§ Work to complete:
Scan the entries below and extract each line with the word "size" in it.

§ Stored items:
╭──
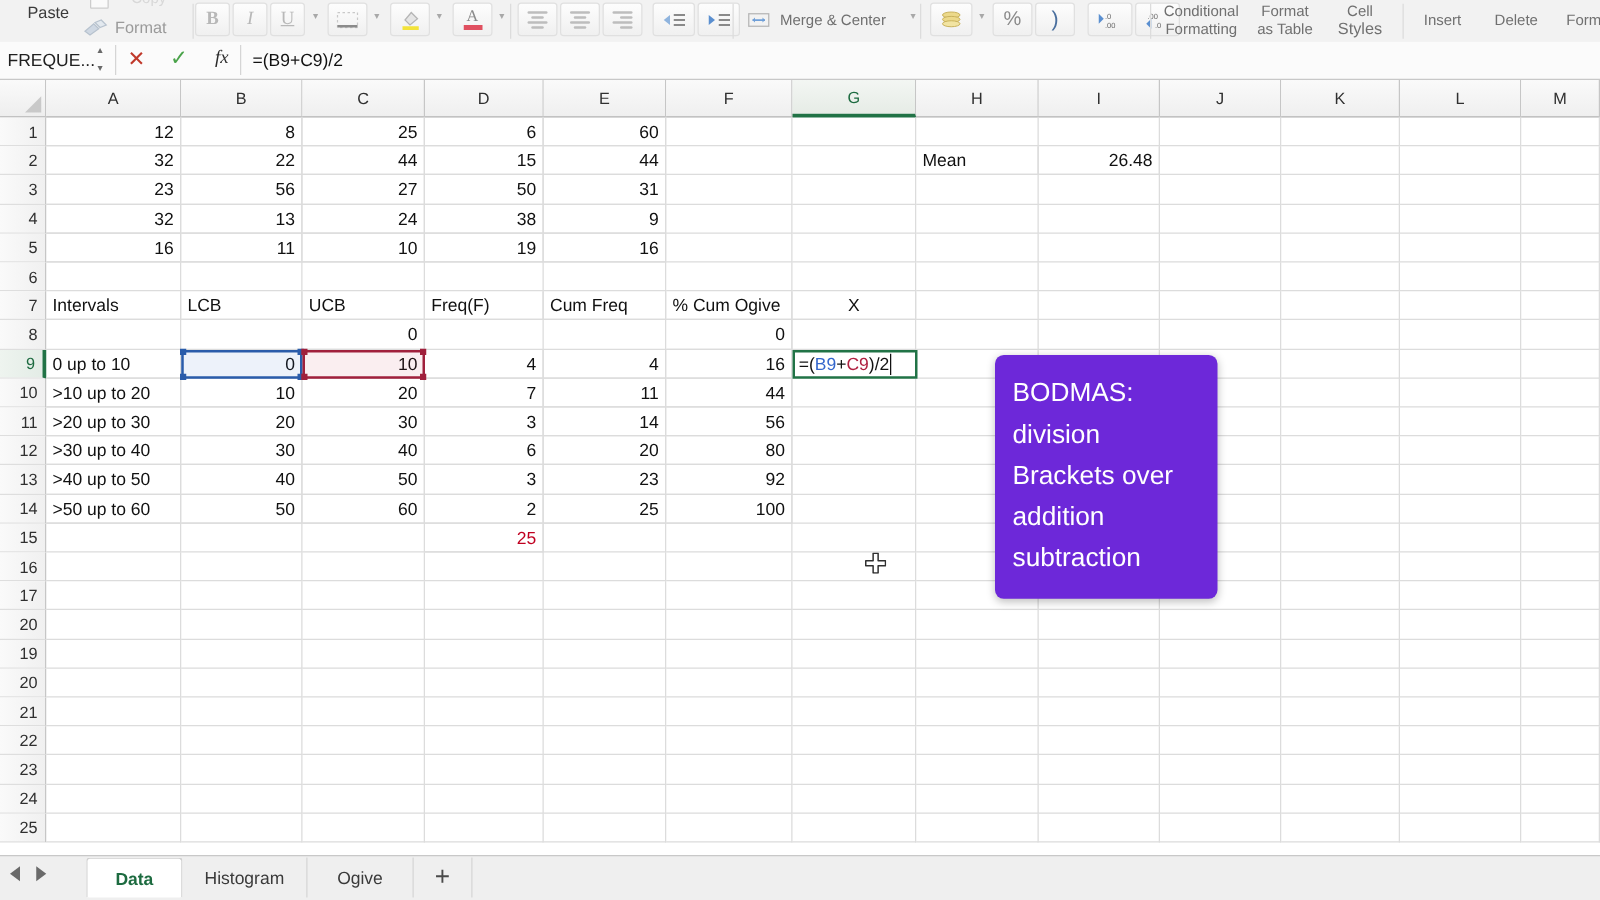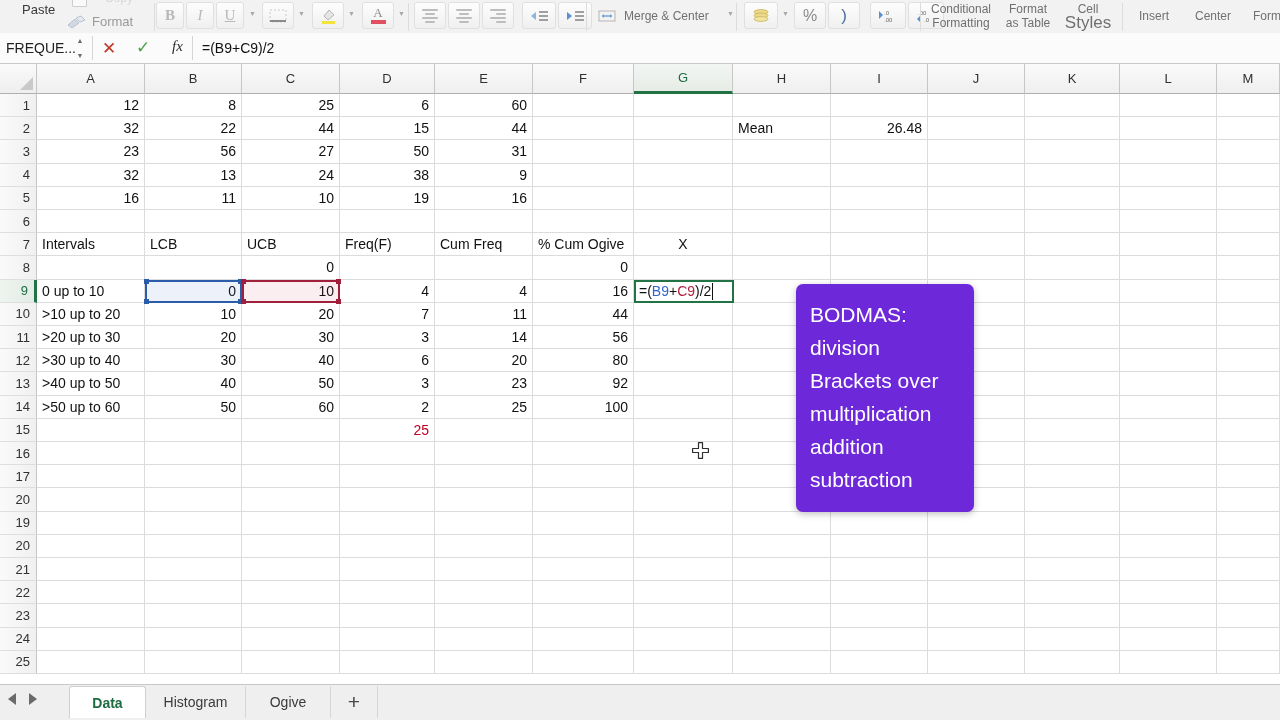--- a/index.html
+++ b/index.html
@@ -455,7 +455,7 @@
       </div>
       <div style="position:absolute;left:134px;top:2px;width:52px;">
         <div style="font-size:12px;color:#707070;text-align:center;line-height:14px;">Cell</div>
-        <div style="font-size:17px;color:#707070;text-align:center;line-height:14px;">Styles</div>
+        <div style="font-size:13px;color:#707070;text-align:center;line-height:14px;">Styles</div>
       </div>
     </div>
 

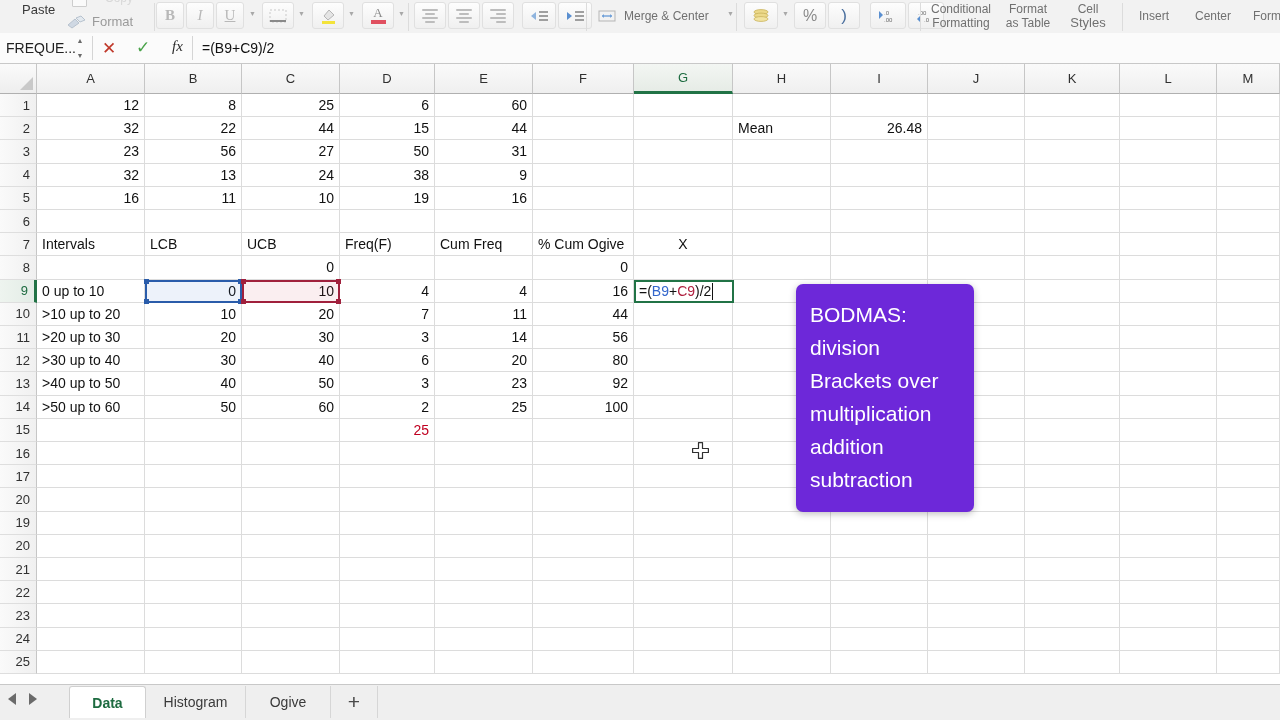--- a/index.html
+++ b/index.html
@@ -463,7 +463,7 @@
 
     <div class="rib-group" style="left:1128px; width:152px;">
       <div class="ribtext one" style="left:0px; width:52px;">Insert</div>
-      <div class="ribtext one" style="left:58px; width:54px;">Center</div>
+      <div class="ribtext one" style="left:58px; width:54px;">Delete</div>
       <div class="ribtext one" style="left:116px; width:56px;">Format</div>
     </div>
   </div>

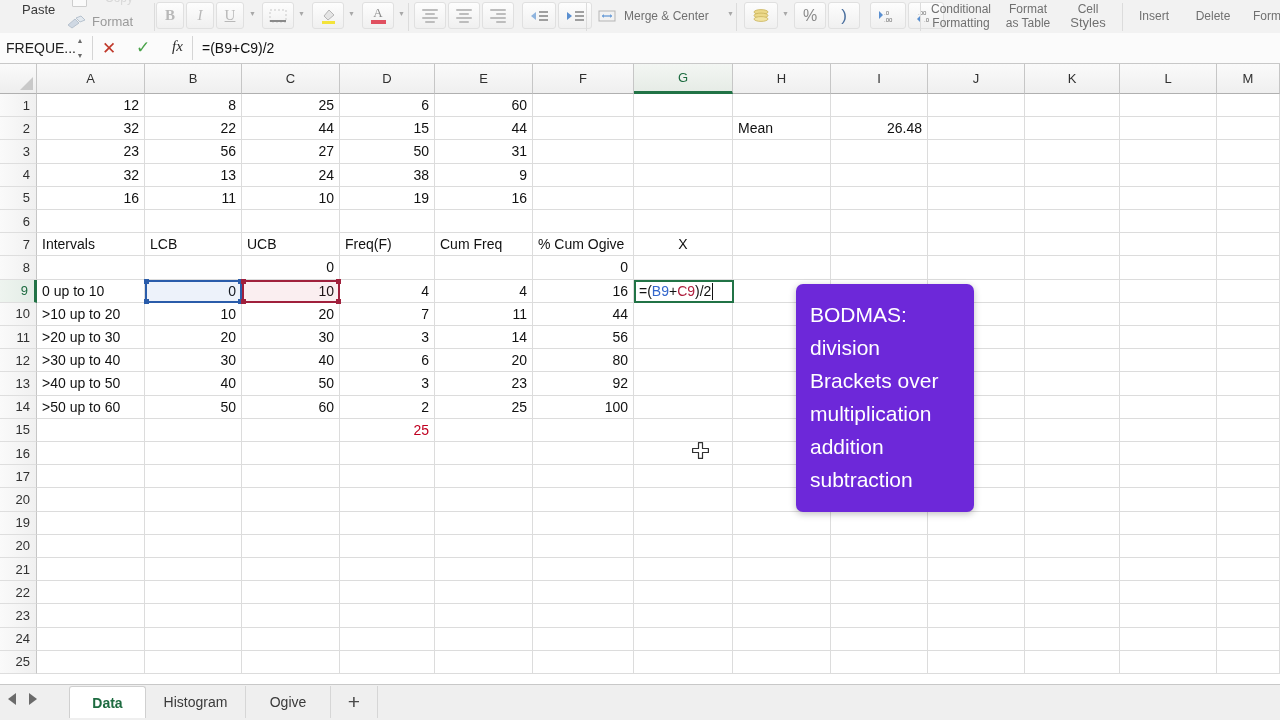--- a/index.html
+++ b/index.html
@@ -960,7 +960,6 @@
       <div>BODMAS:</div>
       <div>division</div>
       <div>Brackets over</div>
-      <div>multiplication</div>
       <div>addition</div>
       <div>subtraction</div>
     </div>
╰──
§ Response area:
         <div style="font-size:12px;color:#707070;text-align:center;line-height:14px;">Cell</div>
-        <div style="font-size:17px;color:#707070;text-align:center;line-height:14px;">Styles</div>
+        <div style="font-size:13px;color:#707070;text-align:center;line-height:14px;">Styles</div>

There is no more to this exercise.